– Что он говорит? – спросил меня Виллибальд, отведя свою кобылу в сторону, прежде чем Витнер смог на нее напасть.
– Он сказал, что Кьяртан убьет тебя, если захватит в плен, святой отец.
– Убьет меня?
– Он скормит тебя своим гончим.
– О, всеблагой Боже, – только и произнес Виллибальд.
Он выглядел таким несчастным, потерянным, да еще вдобавок находился далеко от дома, а непривычные северные пейзажи лишали его душевного равновесия.
Зато Хильда казалась счастливее, чем раньше. Ей было всего девятнадцать лет, и она терпеливо относилась к жизненным трудностям. Хильда родилась в семье восточных саксов, не знатной, но довольно зажиточной. Бедняжка была последней из восьми детей, и отец пообещал отдать дочь Церкви: мать Хильды чуть не умерла в родах, и отец приписал чудесное спасение жены милости Божьей. Поэтому в возрасте семи лет Хильду, которую следовало бы называть сестра Хильдегит, отослали к монахиням в Сиппанхамм. Там она и жила, вдалеке от большого мира: молилась и пряла пряжу, пряла и молилась, пока не пришли датчане и не надругались над ней.
Бедняжка до сих пор все еще стонала во сне, и я знал, что она вспоминает пережитое унижение. Но сейчас она была счастлива, ибо находилась далеко от Уэссекса, далеко от людей, которые непрерывно твердили ей, что она должна вернуться к служению Господу. Правда, Виллибальд как-то пожурил девушку за то, что она бросила святую жизнь, но я предупредил его, что еще одно такое замечание – и у него появится новый пупок, побольше прежнего. С тех пор он держал рот на замке.

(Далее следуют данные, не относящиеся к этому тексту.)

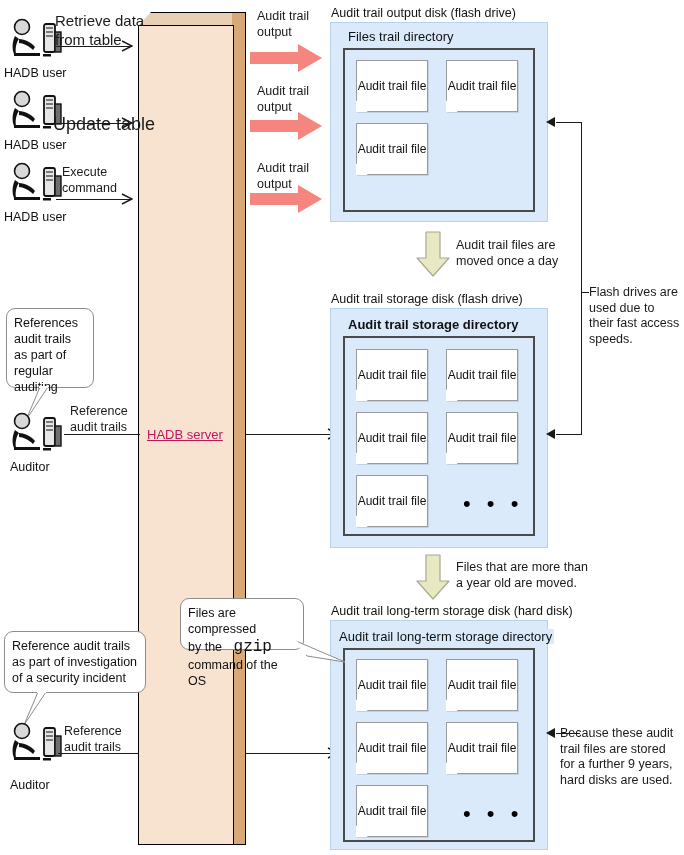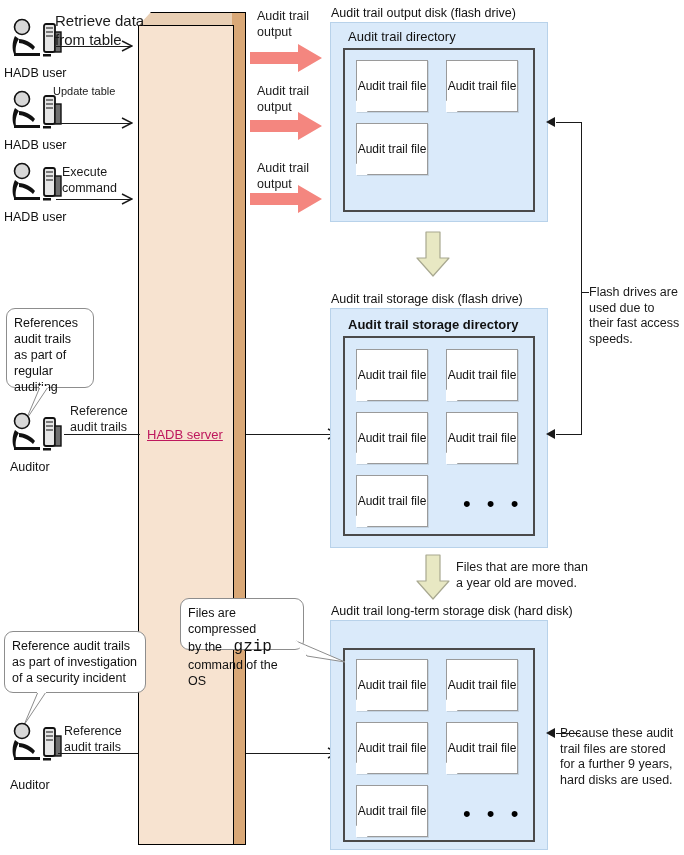"Audit trail directory" div.dir-label { text: Audit -> Files }
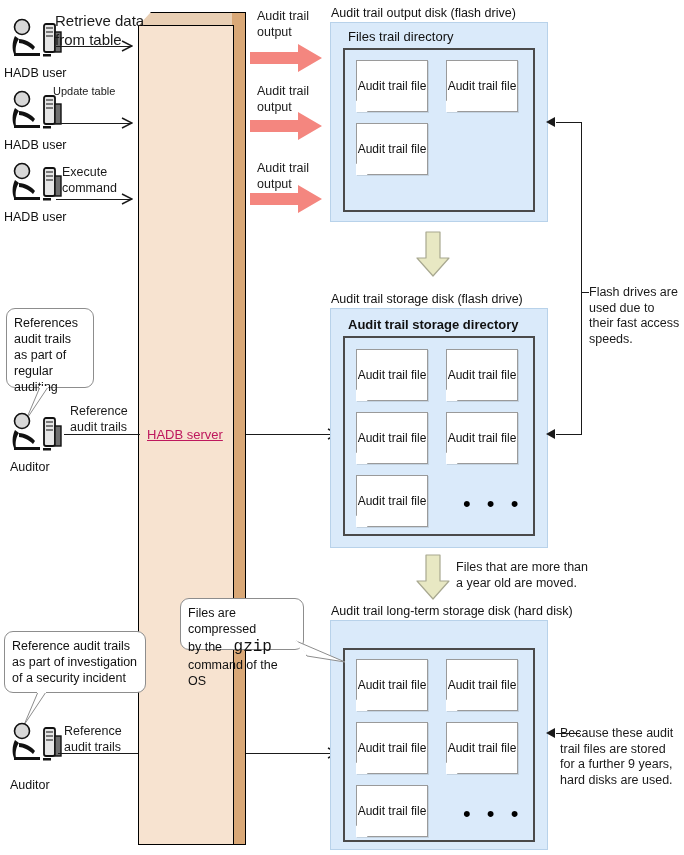"Update table" div.txt { font-size: 11px -> 18px; top: 85px -> 113px }
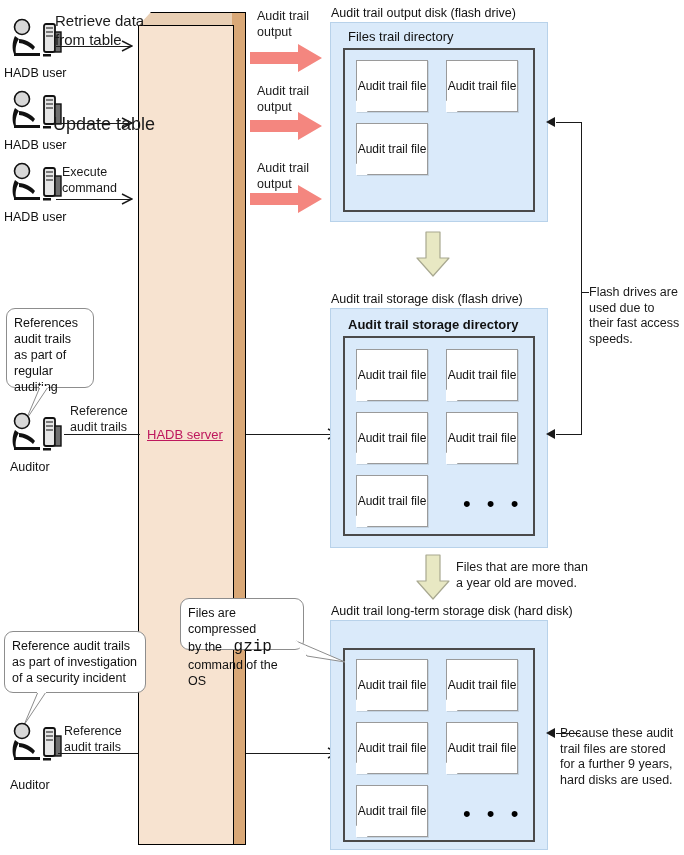"Audit trail files are" div.txt { html: none -> <div>Audit trail files are moved once a day</div> }
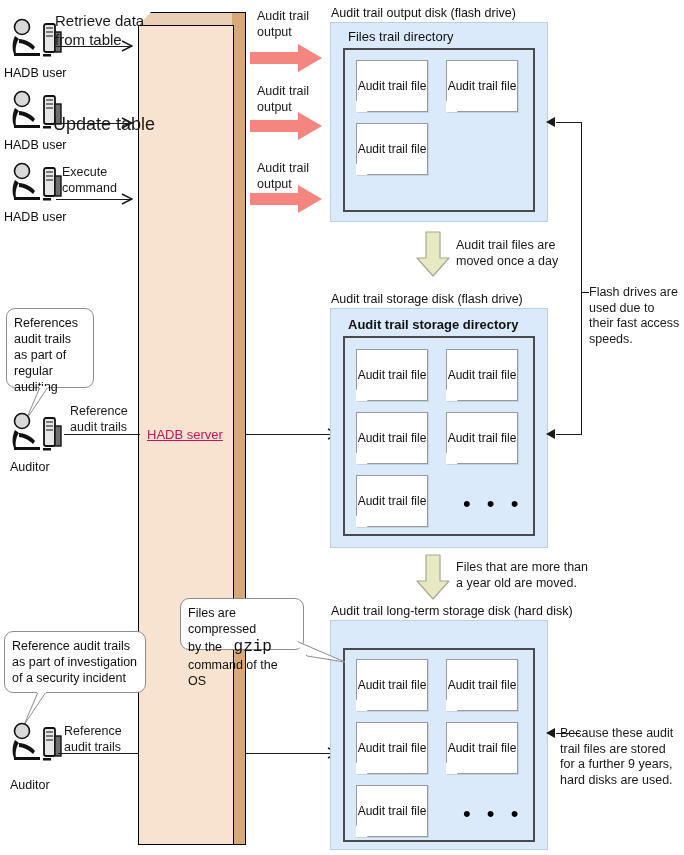"Audit trail long-term storage directory" div.dir-label { html: none -> <div>Audit trail long-term storage directory</div> }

Теперь Хильда созерцала каждый новый открывающийся перед ней пейзаж глазами, полными детского изумления. Ее бледное лицо начинало светиться так же, как ее золотистые волосы. Хильда была умницей, не самой умной женщиной из всех, кого я знал, но полной какой-то проницательной мудрости.
К двадцати одному году я уже успел узнать, что некоторые женщины приносят сплошные неприятности, тогда как из других получаются замечательные товарищи, и последнее в полной мере относилось к Хильде. Мы с ней стали настоящими друзьями. Мы были еще и любовниками, но никогда по-настоящему не любили друг друга, и ее преследовало чувство вины. Поэтому вечерами Хильда молилась, но при свете дня снова начинала смеяться и радоваться простым вещам, однако порой ее словно окутывала тьма, и она начинала скулить. Тогда я видел, как ее длинные пальцы теребят распятие, и знал: она чувствует, как когти Бога скребут ее душу.
Так вот, в тот день мы въехали в холмы, и я вел себя довольно беспечно. Именно поэтому Хильда первой увидела всадников. Их было девятнадцать, большинство в кожаных доспехах, хотя трое были в кольчугах. Они ехали сзади полукругом, и я понял, что нас пытаются согнать в кучу, как овец. Тропа, по которой мы следовали, тянулась по склону холма, а справа от нас был крутой обрыв, выходивший к бурной речке. Мы могли бы попытаться укрыться в долине, но, конечно, люди, преградившие тропу позади нас, в любом случае двигались бы быстрее.